Based on the pros and cons of these different notations, we focused our attention on the Bounded Analysis (BA), which is based on operational laws [1] and provides a reasonable compromise between the expressivity, usability and runtime solvability. This approach identifies the system bottlenecks and the maximal system throughput. The operational laws are directly applicable in single class cases, but the multi-class cases are more complicated. Therefore, we use a method based on convex polytopes to identify service stations that may be bottlenecks under certain circumstances. The modelled system must be described by a Loading matrix L[n × m] (n is the number of job centers, m is the number of customer classes), where l ij represents the load (time in seconds) that puts the customer j on the job center i. The loading matrix can be transformed to a m dimensional space, where each axis represents one customer class, and job centres (J1–J4) are points in this space that indicate, how each customer class loads the particular job centre. The potential system bottlenecks (J1 and J2) lie on the convex hull of this point (and their projections on all axes) (see Fig. 5a). This plot can be transformed to frequency space of customer arrivals (see Fig. 5b). The current state of the system is represented as a single point P and the distance to the hyperplanes (H1, H2, H3) indicates the maximal frequency increase before a job centre gets saturated. In other words, the system that is in state P can increase the arrival frequency of Customer 1 by dC1H2 (min(dC1H2, dC1H3)) or the arrival frequency of Customer 2 by dC2H1 (min(dC2H1, dC2H2)).

Fig. 5
figure 5

a Loads of individual stations by customer classes and their convex hull, b transformation from loads to the frequency space and identification of the reserves

5 Conclusions and Future Work

This paper summarizes the three important and inter-related problems in the area of simulation model design for industrial mechatronic systems.

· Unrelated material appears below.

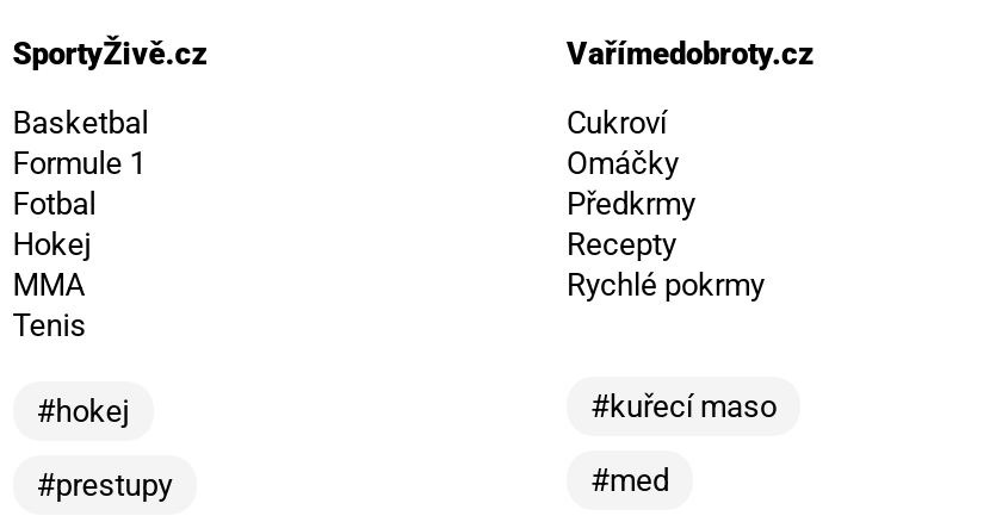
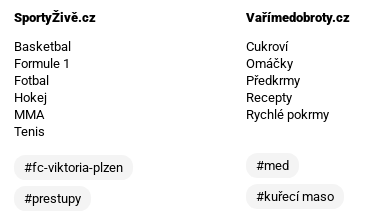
[37,393,130,429] #hokej -> [24,160,123,175] #fc-viktoria-plzen
moved [590,388,777,424] -> [256,189,334,204]: #kuřecí maso
moved [590,462,669,498] -> [256,158,289,173]: #med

The paper addresses the research issue dealing with integrating heterogeneous engineering knowledge for simulation model design. It also addresses cutting simulation models into a set of simulation modules. The paper proposes a methodology for designing glue modules integrating the simulation modules. Finally, the paper addresses the problem of performance analysis, which is crucial for analysing computational performance of the sets of coupled modules within the simulation workflow. The main contribution is the application of the extended bond graph theory for designing the structure of glue modules for integration of simulation modules. As well, the paper contributes to improve computation time required for simulation as it proposes to utilize the Bounded Analysis for finding modules being bottlenecks in complex simulation workflows. The results of this paper can be used for decomposing a simulation into several modules for physical systems. The paper also explains how this decomposition can be performance-aware. The proposed approach was validated based on three software prototypes and based on conceptual studies analysing the entire proposed methodologies. In future work, we plan to propagate the results of performance analysis back to the semantic integration of heterogeneous engineering sources automatically and to match the weak performance with the original plan data.